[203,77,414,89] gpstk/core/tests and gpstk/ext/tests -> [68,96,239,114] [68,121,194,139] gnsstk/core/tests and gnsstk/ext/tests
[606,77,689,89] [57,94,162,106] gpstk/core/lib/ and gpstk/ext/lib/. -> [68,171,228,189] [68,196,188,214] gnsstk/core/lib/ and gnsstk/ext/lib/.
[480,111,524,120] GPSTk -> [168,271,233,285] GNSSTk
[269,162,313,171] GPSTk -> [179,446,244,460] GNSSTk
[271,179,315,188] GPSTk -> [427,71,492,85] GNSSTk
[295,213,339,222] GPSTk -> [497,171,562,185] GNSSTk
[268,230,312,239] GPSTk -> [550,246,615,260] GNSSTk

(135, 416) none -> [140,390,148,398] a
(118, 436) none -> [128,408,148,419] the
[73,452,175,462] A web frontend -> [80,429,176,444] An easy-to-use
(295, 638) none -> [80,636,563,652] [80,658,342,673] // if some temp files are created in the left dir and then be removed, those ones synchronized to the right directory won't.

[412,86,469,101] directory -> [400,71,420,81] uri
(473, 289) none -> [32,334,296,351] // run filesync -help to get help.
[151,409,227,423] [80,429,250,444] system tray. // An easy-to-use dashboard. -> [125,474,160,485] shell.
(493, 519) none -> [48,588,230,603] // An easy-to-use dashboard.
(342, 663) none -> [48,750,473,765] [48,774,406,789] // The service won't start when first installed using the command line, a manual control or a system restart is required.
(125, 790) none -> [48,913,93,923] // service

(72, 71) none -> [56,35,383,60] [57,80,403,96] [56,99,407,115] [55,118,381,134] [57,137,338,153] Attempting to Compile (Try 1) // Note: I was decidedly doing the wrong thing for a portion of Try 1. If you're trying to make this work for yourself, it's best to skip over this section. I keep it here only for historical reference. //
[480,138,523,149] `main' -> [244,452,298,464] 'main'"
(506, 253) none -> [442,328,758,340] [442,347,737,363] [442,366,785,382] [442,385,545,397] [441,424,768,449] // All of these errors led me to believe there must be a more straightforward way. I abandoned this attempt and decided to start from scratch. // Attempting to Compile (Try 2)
◆ ◆ ◆ ◆
Restating all of the data exactly is the whole task.

(Output for this exercise):
[203,77,414,89] gpstk/core/tests and gpstk/ext/tests -> [68,96,239,114] [68,121,194,139] gnsstk/core/tests and gnsstk/ext/tests
[606,77,689,89] [57,94,162,106] gpstk/core/lib/ and gpstk/ext/lib/. -> [68,171,228,189] [68,196,188,214] gnsstk/core/lib/ and gnsstk/ext/lib/.
[480,111,524,120] GPSTk -> [168,271,233,285] GNSSTk
[269,162,313,171] GPSTk -> [179,446,244,460] GNSSTk
[271,179,315,188] GPSTk -> [427,71,492,85] GNSSTk
[295,213,339,222] GPSTk -> [497,171,562,185] GNSSTk
[268,230,312,239] GPSTk -> [550,246,615,260] GNSSTk

(135, 416) none -> [140,390,148,398] a
(118, 436) none -> [128,408,148,419] the
[73,452,175,462] A web frontend -> [80,429,176,444] An easy-to-use
(295, 638) none -> [80,636,563,652] [80,658,342,673] // if some temp files are created in the left dir and then be removed, those ones synchronized to the right directory won't.

[412,86,469,101] directory -> [400,71,420,81] uri
(473, 289) none -> [32,334,296,351] // run filesync -help to get help.
[151,409,227,423] [80,429,250,444] system tray. // An easy-to-use dashboard. -> [125,474,160,485] shell.
(493, 519) none -> [48,588,230,603] // An easy-to-use dashboard.
(342, 663) none -> [48,750,473,765] [48,774,406,789] // The service won't start when first installed using the command line, a manual control or a system restart is required.
(125, 790) none -> [48,913,93,923] // service

(72, 71) none -> [56,35,383,60] [57,80,403,96] [56,99,407,115] [55,118,381,134] [57,137,338,153] Attempting to Compile (Try 1) // Note: I was decidedly doing the wrong thing for a portion of Try 1. If you're trying to make this work for yourself, it's best to skip over this section. I keep it here only for historical reference. //
[480,138,523,149] `main' -> [244,452,298,464] 'main'"
(506, 253) none -> [442,328,758,340] [442,347,737,363] [442,366,785,382] [442,385,545,397] [441,424,768,449] // All of these errors led me to believe there must be a more straightforward way. I abandoned this attempt and decided to start from scratch. // Attempting to Compile (Try 2)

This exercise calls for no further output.